Add to the list of the excommunicated, also, commentators of such unimpeachably conservative character as Tasha Kheiriddin (former president of the Progressive Conservative Youth Federation) or Sun Media’s John Robson, who have become increasingly agitated by the direction the party has taken under its current leadership. In time, the list will surely also have to include Jason Kenney and Peter MacKay. It may already.
Consider how fully the prime minister has invested in the notion that the infamous cash-and-coverup deal with Sen. Mike Duffy was all Wright’s doing. Indeed, the broader the circle of people around the prime minister who, as it has emerged, knew of, if not participated in, the scheme, the more frenetic the blame-Nigel campaign has become. He didn’t just act alone, without the prime minister’s knowledge: he deceived him.
And just as that was in full swing, along come two of his senior ministers to say what a capital fellow Wright is: an “extraordinarily capable man with high ethical principles,” a “friend,” guilty of nothing more than an error of judgment. (To be fair, that was the prime minister’s position at one point, somewhere between “I have full confidence in him” and “I dismissed him.”) Under the circumstances, how can this be interpreted as anything but another betrayal?
So when, at the end of the convention, the chairman of the Conservative Fund Canada, Sen. Irving Gerstein, appeared before delegates to inform them, inter alia, that he “made it absolutely clear to Nigel Wright that the Conservative Fund would not pay for Sen Duffy’s disputed expenses, and it never did,” it was equally hard to see this as anything but a swift kick at ministers Kenney and MacKay.
Consider. What Sen. Gerstein was implying, even if he did not quite say it, was that when Wright told the RCMP, through his lawyers, that the party had in fact been quite prepared to pay Sen. Duffy’s expenses — until it saw the size of the bill — he was lying.

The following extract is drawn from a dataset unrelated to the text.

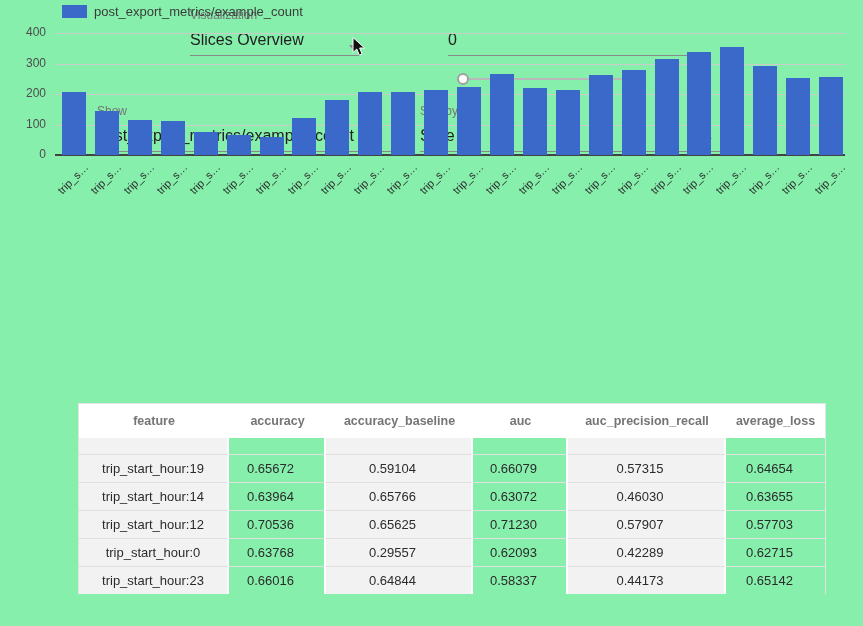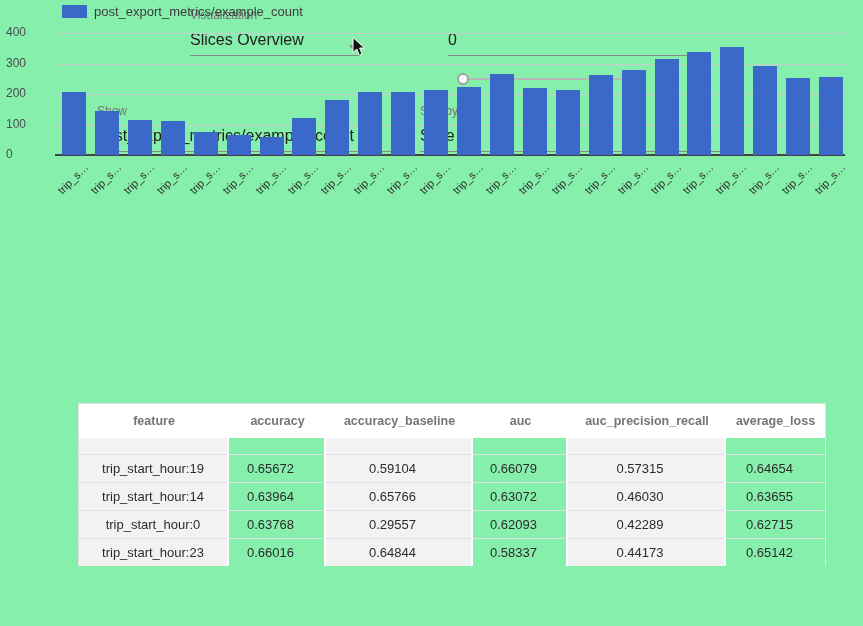"400" .ytick { text-align: left -> right }
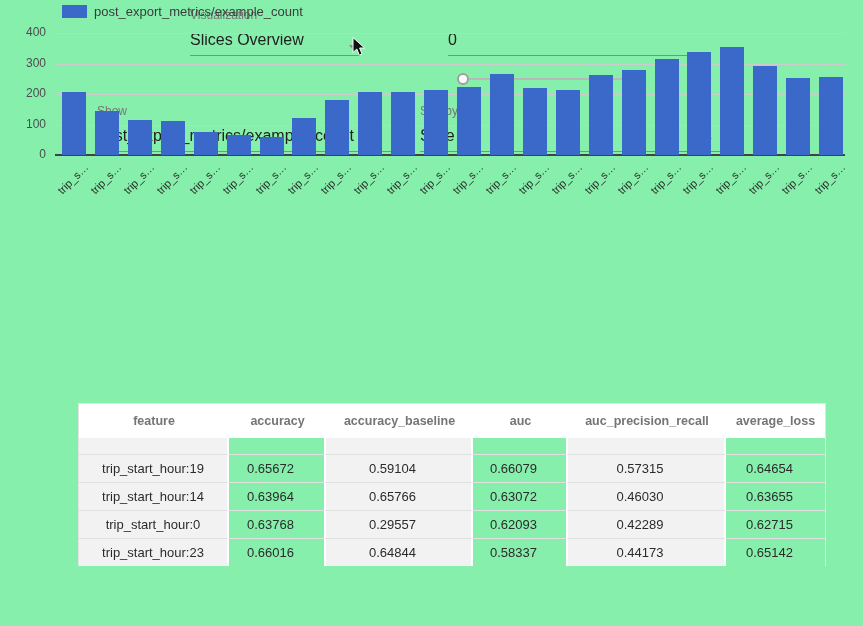"trip_start_hour:12" tr.data-row { html: none -> <tr> <td>trip_start_hour:12</td> <td>0.70536</td> <td>0.65625</td> <td>0.71230</td> <td>0.57907</td> <td>0.57703</td> </tr> }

While it’s possible to parse his words in such a way that they do not conflict with Wright’s, the plain import is that they do. The contradiction, what is more, could not be put down to a mere misunderstanding: he had made it “absolutely clear to” Wright.
This rather ups the ante, not just for Wright (his lawyer acidly replied that Wright would not respond “at this time to this latest characterization of events”) but for his two ministerial defenders. Can they continue to stand behind a man accused by the party’s chief fundraiser of lying to the cops? Whose version of events do they accept: Wright’s or Gerstein’s?
But Gerstein may have put himself in jeopardy at the same time. For even as he was contradicting Wright on one point, he was confirming him on another: that he was one of the those who knew of the efforts to pay off Duffy’s expenses. And if he knew, and did not tell the prime minister, how is he not part of the same circle of deception?
Thus the Conservative tragedy grinds on. When your only principle is paranoia — when your central organizing proposition is that “everyone is out to get us” — when every criticism is merely confirmation of the essential rightness of that proposition, and every deviation is evidence of disloyalty, then you are less a party than a cult.
I don’t say that is what the party has become. But it is an early warning sign in any group when its members are required to cut themselves off from the outside world.